Everything in the listing below should be repeated verbatim, apart from the pictures.

Exercise inputs:
=====
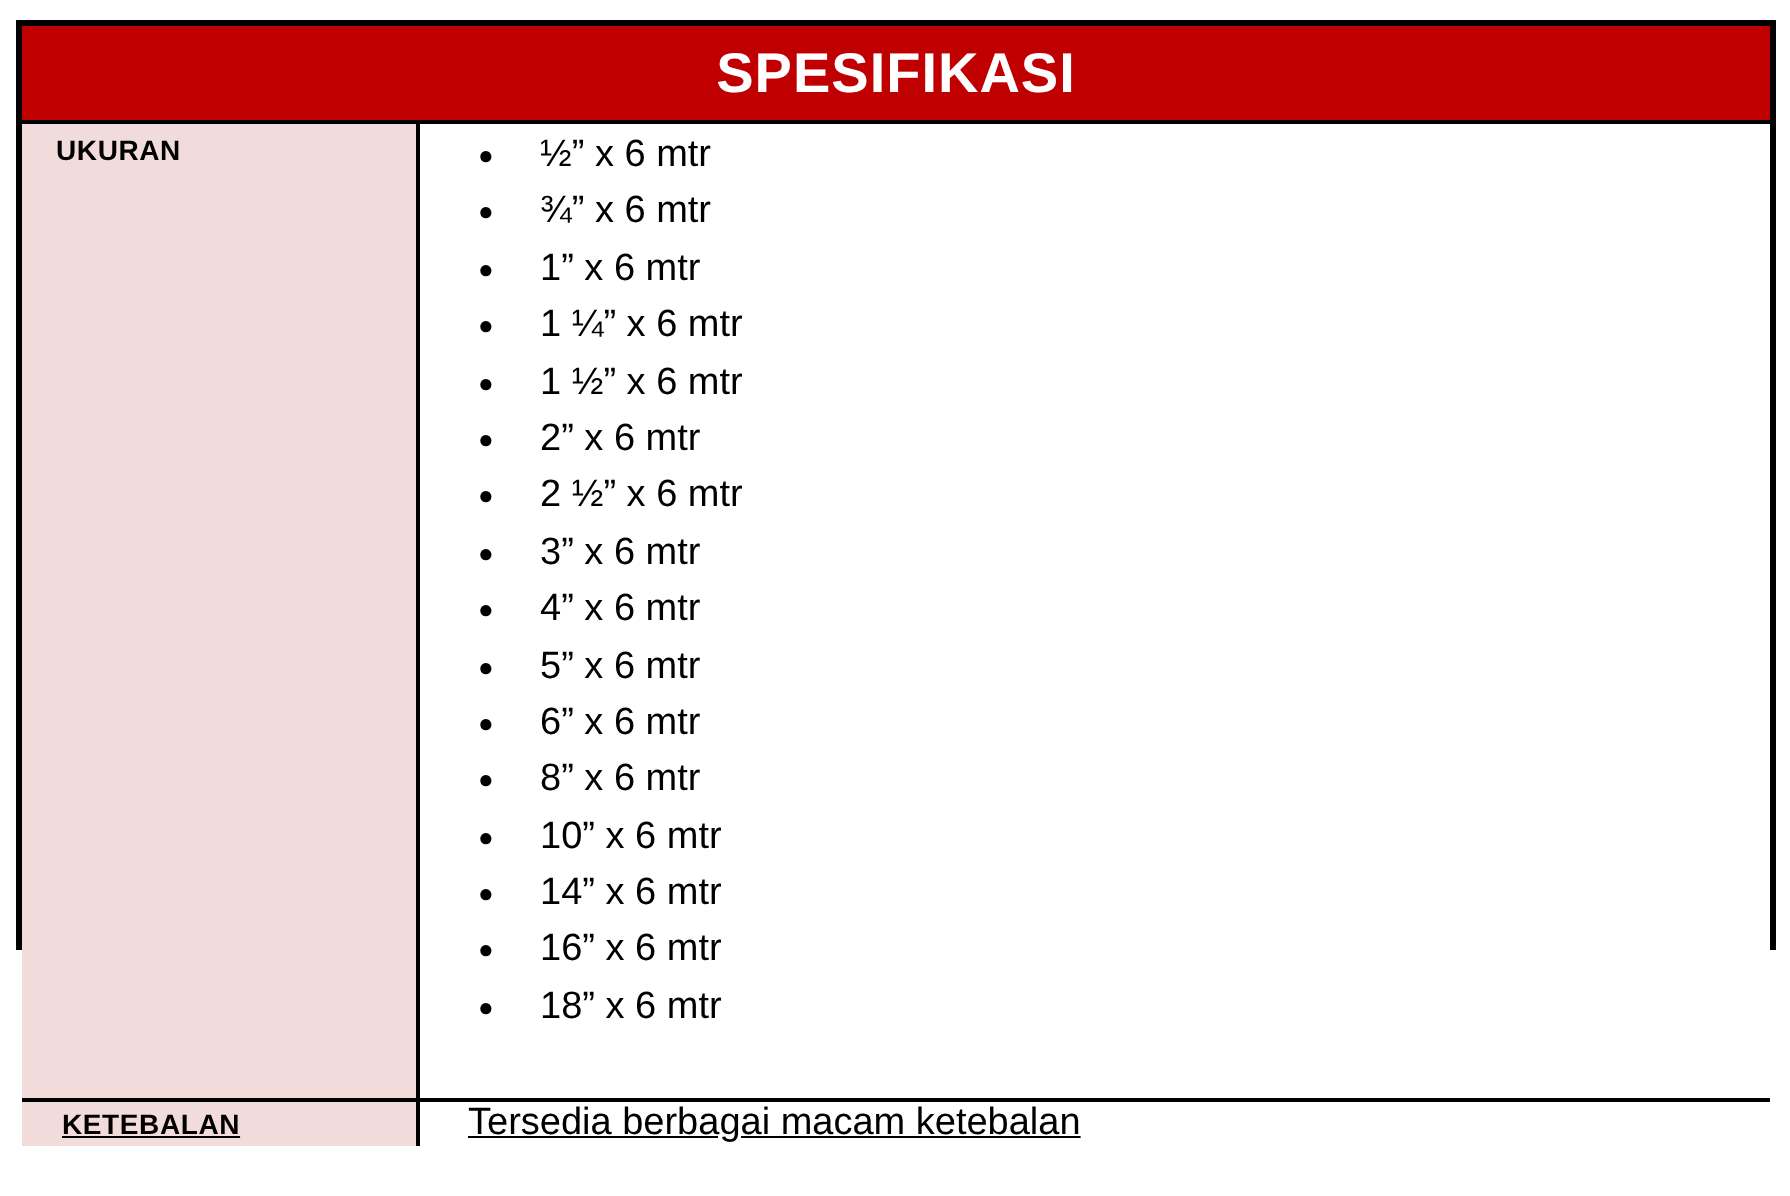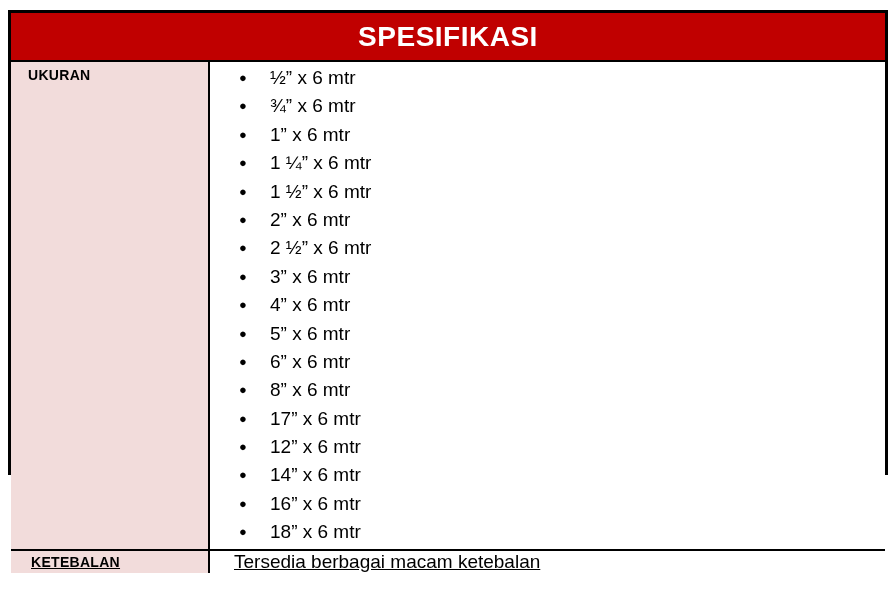--- a/index.html
+++ b/index.html
@@ -114,22 +114,21 @@
         <li>1” x 6 mtr</li>
         <li>1 ¼” x 6 mtr</li>
         <li>1 ½” x 6 mtr</li>
         <li>2” x 6 mtr</li>
         <li>2 ½” x 6 mtr</li>
         <li>3” x 6 mtr</li>
         <li>4” x 6 mtr</li>
         <li>5” x 6 mtr</li>
         <li>6” x 6 mtr</li>
         <li>8” x 6 mtr</li>
-        <li>17” x 6 mtr</li>
-        <li>12” x 6 mtr</li>
+        <li>10” x 6 mtr</li>
         <li>14” x 6 mtr</li>
         <li>16” x 6 mtr</li>
         <li>18” x 6 mtr</li>
       </ul>
     </div>
   </div>
 
   <div class="spec-row row-ketebalan">
     <div class="label-cell">
       <span>KETEBALAN</span>

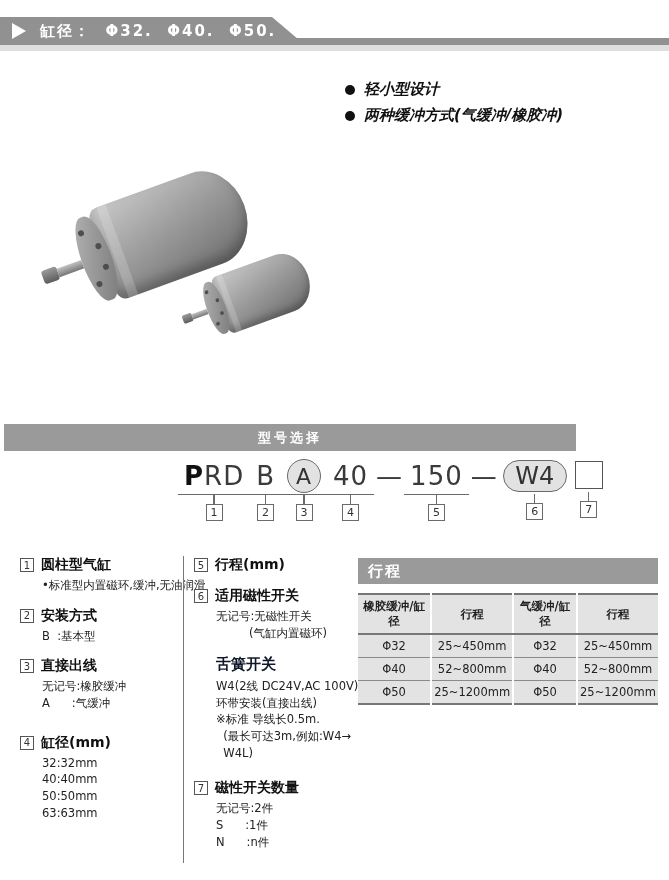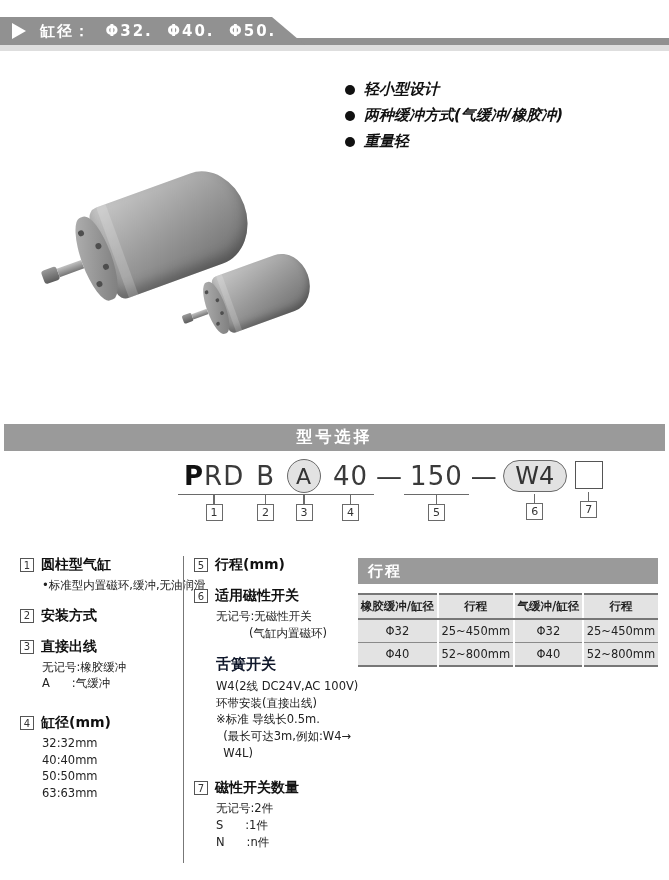--- a/index.html
+++ b/index.html
@@ -27,21 +27,21 @@
   .cyl-small{ left:158px; top:112px; transform:rotate(-20deg) scale(0.62); }
   .nut{ width:16px; height:14px; background:linear-gradient(#9a9a9a,#5d5d5d); border-radius:3px; }
   .rod{ width:26px; height:9px; background:linear-gradient(#c2c2c2,#767676); }
   .cap{ width:30px; height:88px; background:linear-gradient(110deg,#b5b5b5,#787878); border-radius:45% / 50%; position:relative; }
   .cap .hole{ position:absolute; width:6px; height:6px; border-radius:50%; background:#4e4e4e; }
   .cap .h1{ left:6px; top:12px; } .cap .h2{ left:18px; top:30px; } .cap .h3{ left:6px; top:66px; } .cap .h4{ left:18px; top:52px; }
   .barrel{ width:150px; height:96px; margin-left:-8px; background:linear-gradient(160deg,#c9c9c9 0%,#9d9d9d 45%,#6a6a6a 100%); border-radius:10px 40px 40px 10px / 10px 48px 48px 10px; box-shadow:inset 0 -8px 12px rgba(0,0,0,.25); }
   .barrel-band{ width:10px; height:96px; margin-left:-140px; background:rgba(255,255,255,.18); }
 
   
-  .section-bar{ position:absolute; left:4px; width:661px; height:27px; background:#9a9a9a; color:#fff; font-weight:bold; font-size:16px; display:flex; align-items:center; justify-content:center; letter-spacing:3px; }
+  .section-bar{ position:absolute; left:4px; width:572px; height:27px; background:#9a9a9a; color:#fff; font-weight:bold; font-size:13px; display:flex; align-items:center; justify-content:center; letter-spacing:3px; }
   .bar-model{ top:424px; }
 
   
   .model-code{ position:absolute; left:178px; top:458px; display:flex; align-items:flex-start; }
   .code-part{ display:flex; flex-direction:column; align-items:center; }
   .code-text{ font-size:26px; color:#3a3a3a; height:36px; display:flex; align-items:center; padding:0 6px; letter-spacing:1px; }
   .code-text .p-bold{ font-weight:bold; color:#111; }
   .u-line{ width:100%; border-top:1.5px solid #6a6a6a; }
   .no-line{ width:100%; }
   .tick{ width:1.5px; height:9px; background:#6a6a6a; }
@@ -85,24 +85,20 @@
 
   <div class="features">
     <div class="feature">
         <span class="dot"></span>
         <span>轻小型设计</span>
       </div>
     <div class="feature">
         <span class="dot"></span>
         <span>两种缓冲方式(气缓冲/橡胶冲)</span>
       </div>
-    <div class="feature">
-        <span class="dot"></span>
-        <span>重量轻</span>
-      </div>
   </div>
 
   <div class="photo-area">
     <div class="cyl cyl-big">
       <span class="nut"></span>
       <span class="rod"></span>
       <span class="cap">
         <span class="hole h1"></span>
           <span class="hole h2"></span>
         <span class="hole h3"></span>
@@ -187,20 +183,23 @@
         </div>
       <div class="legend-lines">
           <div class="legend-line">•标准型内置磁环,缓冲,无油润滑</div>
         </div>
     </div>
     <div class="legend-item">
       <div class="legend-head">
           <span class="legend-num">2</span>
           <span class="legend-title">安装方式</span>
         </div>
+      <div class="legend-lines">
+          <div class="legend-line">B  :基本型</div>
+        </div>
     </div>
     <div class="legend-item">
       <div class="legend-head">
           <span class="legend-num">3</span>
           <span class="legend-title">直接出线</span>
         </div>
       <div class="legend-lines">
         <div class="legend-line">无记号:橡胶缓冲</div>
         <div class="legend-line">A      :气缓冲</div>
       </div>
@@ -272,17 +271,23 @@
           <td>25~450mm</td>
           <td>Φ32</td>
           <td>25~450mm</td>
         </tr>
         <tr>
           <td>Φ40</td>
           <td>52~800mm</td>
           <td>Φ40</td>
           <td>52~800mm</td>
         </tr>
+        <tr>
+          <td>Φ50</td>
+          <td>25~1200mm</td>
+          <td>Φ50</td>
+          <td>25~1200mm</td>
+        </tr>
       </tbody>
     </table>
   </div>
 
 </div>
 
 </body></html>

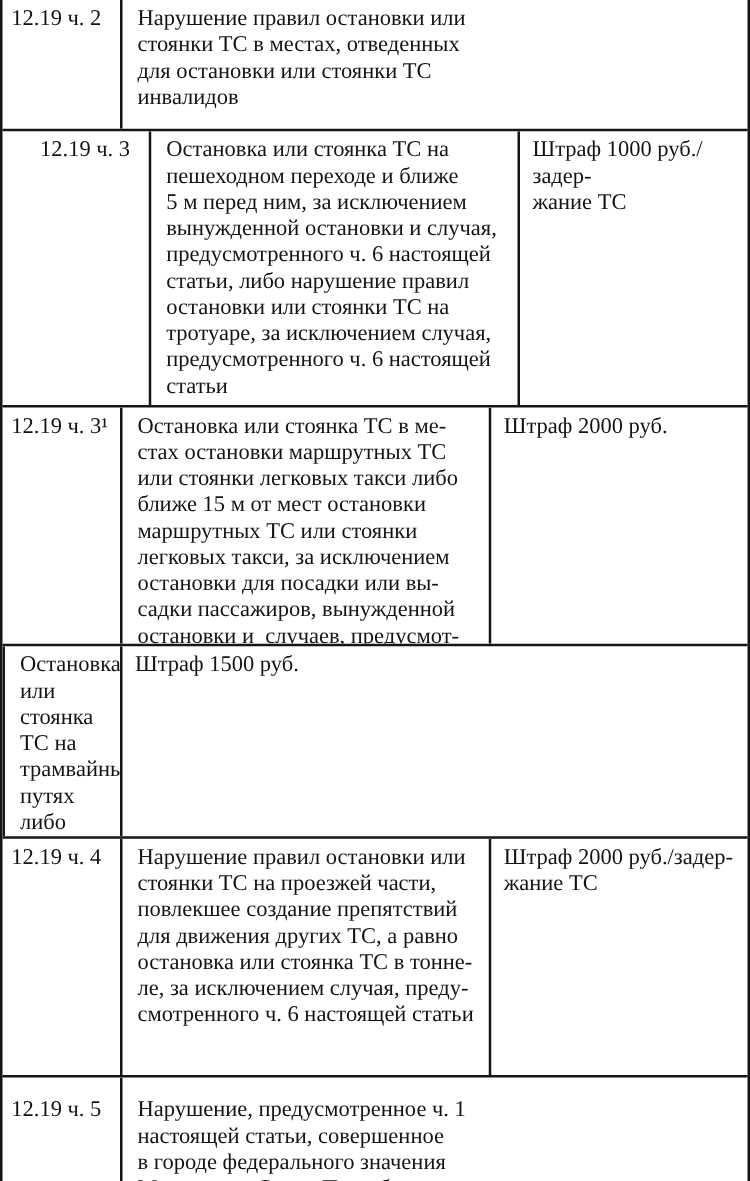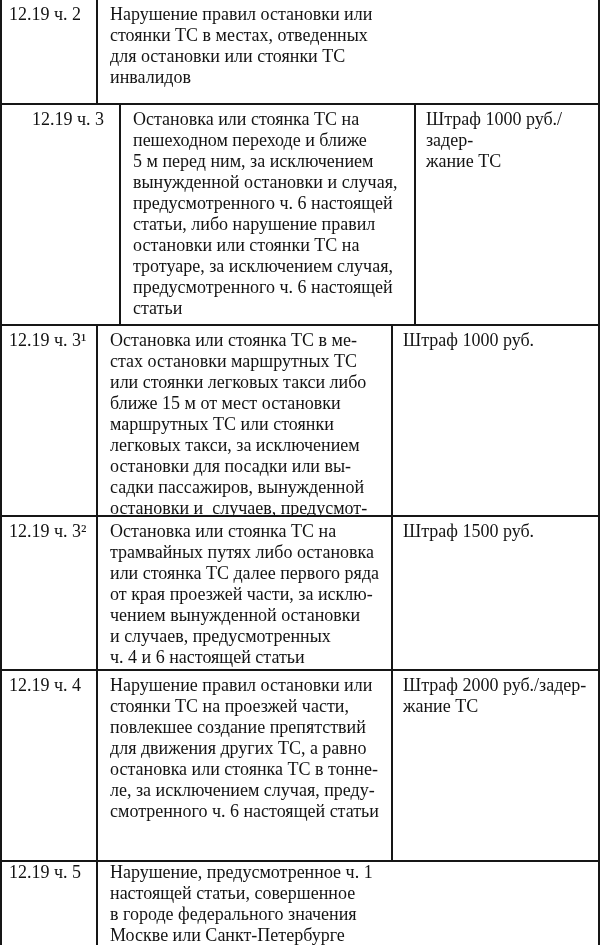--- a/index.html
+++ b/index.html
@@ -45,21 +45,21 @@
     white-space: nowrap;
   }
   .c-violation {
     border-left: 2px solid #161616;
     padding: 4px 4px 0 12px;
   }
   .c-penalty {
     border-left: 2px solid #161616;
     padding: 4px 4px 0 10px;
   }
-  .r5 .cell { padding-top: 0; }
+  .r5 .cell { padding-top: 15px; }
 </style>
 </head>
 <body>
 
 <div class="page">
   <div class="fine-table">
 
     <div class="t-row r0">
       <div class="cell c-article">12.19 ч. 2</div>
       <div class="cell c-violation">Нарушение правил остановки или
@@ -89,25 +89,24 @@
       <div class="cell c-violation">Остановка или стоянка ТС в ме-
 стах остановки маршрутных ТС
 или стоянки легковых такси либо
 ближе 15 м от мест остановки
 маршрутных ТС или стоянки
 легковых такси, за исключением
 остановки для посадки или вы-
 садки пассажиров, вынужденной
 остановки и  случаев, предусмот-
 ренных ч. 4 и 6 настоящей статьи</div>
-      <div class="cell c-penalty">Штраф 1000 руб.</div>
+      <div class="cell c-penalty">Штраф 2000 руб.</div>
     </div>
 
     <div class="t-row r3">
-      <div class="cell c-article">12.19 ч. 3²</div>
       <div class="cell c-violation">Остановка или стоянка ТС на
 трамвайных путях либо остановка
 или стоянка ТС далее первого ряда
 от края проезжей части, за исклю-
 чением вынужденной остановки
 и случаев, предусмотренных
 ч. 4 и 6 настоящей статьи</div>
       <div class="cell c-penalty">Штраф 1500 руб.</div>
     </div>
=====
Answer section:
--- a/index.html
+++ b/index.html
@@ -114,22 +114,21 @@
         <li>1” x 6 mtr</li>
         <li>1 ¼” x 6 mtr</li>
         <li>1 ½” x 6 mtr</li>
         <li>2” x 6 mtr</li>
         <li>2 ½” x 6 mtr</li>
         <li>3” x 6 mtr</li>
         <li>4” x 6 mtr</li>
         <li>5” x 6 mtr</li>
         <li>6” x 6 mtr</li>
         <li>8” x 6 mtr</li>
-        <li>17” x 6 mtr</li>
-        <li>12” x 6 mtr</li>
+        <li>10” x 6 mtr</li>
         <li>14” x 6 mtr</li>
         <li>16” x 6 mtr</li>
         <li>18” x 6 mtr</li>
       </ul>
     </div>
   </div>
 
   <div class="spec-row row-ketebalan">
     <div class="label-cell">
       <span>KETEBALAN</span>

--- a/index.html
+++ b/index.html
@@ -27,21 +27,21 @@
   .cyl-small{ left:158px; top:112px; transform:rotate(-20deg) scale(0.62); }
   .nut{ width:16px; height:14px; background:linear-gradient(#9a9a9a,#5d5d5d); border-radius:3px; }
   .rod{ width:26px; height:9px; background:linear-gradient(#c2c2c2,#767676); }
   .cap{ width:30px; height:88px; background:linear-gradient(110deg,#b5b5b5,#787878); border-radius:45% / 50%; position:relative; }
   .cap .hole{ position:absolute; width:6px; height:6px; border-radius:50%; background:#4e4e4e; }
   .cap .h1{ left:6px; top:12px; } .cap .h2{ left:18px; top:30px; } .cap .h3{ left:6px; top:66px; } .cap .h4{ left:18px; top:52px; }
   .barrel{ width:150px; height:96px; margin-left:-8px; background:linear-gradient(160deg,#c9c9c9 0%,#9d9d9d 45%,#6a6a6a 100%); border-radius:10px 40px 40px 10px / 10px 48px 48px 10px; box-shadow:inset 0 -8px 12px rgba(0,0,0,.25); }
   .barrel-band{ width:10px; height:96px; margin-left:-140px; background:rgba(255,255,255,.18); }
 
   
-  .section-bar{ position:absolute; left:4px; width:661px; height:27px; background:#9a9a9a; color:#fff; font-weight:bold; font-size:16px; display:flex; align-items:center; justify-content:center; letter-spacing:3px; }
+  .section-bar{ position:absolute; left:4px; width:572px; height:27px; background:#9a9a9a; color:#fff; font-weight:bold; font-size:13px; display:flex; align-items:center; justify-content:center; letter-spacing:3px; }
   .bar-model{ top:424px; }
 
   
   .model-code{ position:absolute; left:178px; top:458px; display:flex; align-items:flex-start; }
   .code-part{ display:flex; flex-direction:column; align-items:center; }
   .code-text{ font-size:26px; color:#3a3a3a; height:36px; display:flex; align-items:center; padding:0 6px; letter-spacing:1px; }
   .code-text .p-bold{ font-weight:bold; color:#111; }
   .u-line{ width:100%; border-top:1.5px solid #6a6a6a; }
   .no-line{ width:100%; }
   .tick{ width:1.5px; height:9px; background:#6a6a6a; }
@@ -85,24 +85,20 @@
 
   <div class="features">
     <div class="feature">
         <span class="dot"></span>
         <span>轻小型设计</span>
       </div>
     <div class="feature">
         <span class="dot"></span>
         <span>两种缓冲方式(气缓冲/橡胶冲)</span>
       </div>
-    <div class="feature">
-        <span class="dot"></span>
-        <span>重量轻</span>
-      </div>
   </div>
 
   <div class="photo-area">
     <div class="cyl cyl-big">
       <span class="nut"></span>
       <span class="rod"></span>
       <span class="cap">
         <span class="hole h1"></span>
           <span class="hole h2"></span>
         <span class="hole h3"></span>
@@ -187,20 +183,23 @@
         </div>
       <div class="legend-lines">
           <div class="legend-line">•标准型内置磁环,缓冲,无油润滑</div>
         </div>
     </div>
     <div class="legend-item">
       <div class="legend-head">
           <span class="legend-num">2</span>
           <span class="legend-title">安装方式</span>
         </div>
+      <div class="legend-lines">
+          <div class="legend-line">B  :基本型</div>
+        </div>
     </div>
     <div class="legend-item">
       <div class="legend-head">
           <span class="legend-num">3</span>
           <span class="legend-title">直接出线</span>
         </div>
       <div class="legend-lines">
         <div class="legend-line">无记号:橡胶缓冲</div>
         <div class="legend-line">A      :气缓冲</div>
       </div>
@@ -272,17 +271,23 @@
           <td>25~450mm</td>
           <td>Φ32</td>
           <td>25~450mm</td>
         </tr>
         <tr>
           <td>Φ40</td>
           <td>52~800mm</td>
           <td>Φ40</td>
           <td>52~800mm</td>
         </tr>
+        <tr>
+          <td>Φ50</td>
+          <td>25~1200mm</td>
+          <td>Φ50</td>
+          <td>25~1200mm</td>
+        </tr>
       </tbody>
     </table>
   </div>
 
 </div>
 
 </body></html>

--- a/index.html
+++ b/index.html
@@ -45,21 +45,21 @@
     white-space: nowrap;
   }
   .c-violation {
     border-left: 2px solid #161616;
     padding: 4px 4px 0 12px;
   }
   .c-penalty {
     border-left: 2px solid #161616;
     padding: 4px 4px 0 10px;
   }
-  .r5 .cell { padding-top: 0; }
+  .r5 .cell { padding-top: 15px; }
 </style>
 </head>
 <body>
 
 <div class="page">
   <div class="fine-table">
 
     <div class="t-row r0">
       <div class="cell c-article">12.19 ч. 2</div>
       <div class="cell c-violation">Нарушение правил остановки или
@@ -89,25 +89,24 @@
       <div class="cell c-violation">Остановка или стоянка ТС в ме-
 стах остановки маршрутных ТС
 или стоянки легковых такси либо
 ближе 15 м от мест остановки
 маршрутных ТС или стоянки
 легковых такси, за исключением
 остановки для посадки или вы-
 садки пассажиров, вынужденной
 остановки и  случаев, предусмот-
 ренных ч. 4 и 6 настоящей статьи</div>
-      <div class="cell c-penalty">Штраф 1000 руб.</div>
+      <div class="cell c-penalty">Штраф 2000 руб.</div>
     </div>
 
     <div class="t-row r3">
-      <div class="cell c-article">12.19 ч. 3²</div>
       <div class="cell c-violation">Остановка или стоянка ТС на
 трамвайных путях либо остановка
 или стоянка ТС далее первого ряда
 от края проезжей части, за исклю-
 чением вынужденной остановки
 и случаев, предусмотренных
 ч. 4 и 6 настоящей статьи</div>
       <div class="cell c-penalty">Штраф 1500 руб.</div>
     </div>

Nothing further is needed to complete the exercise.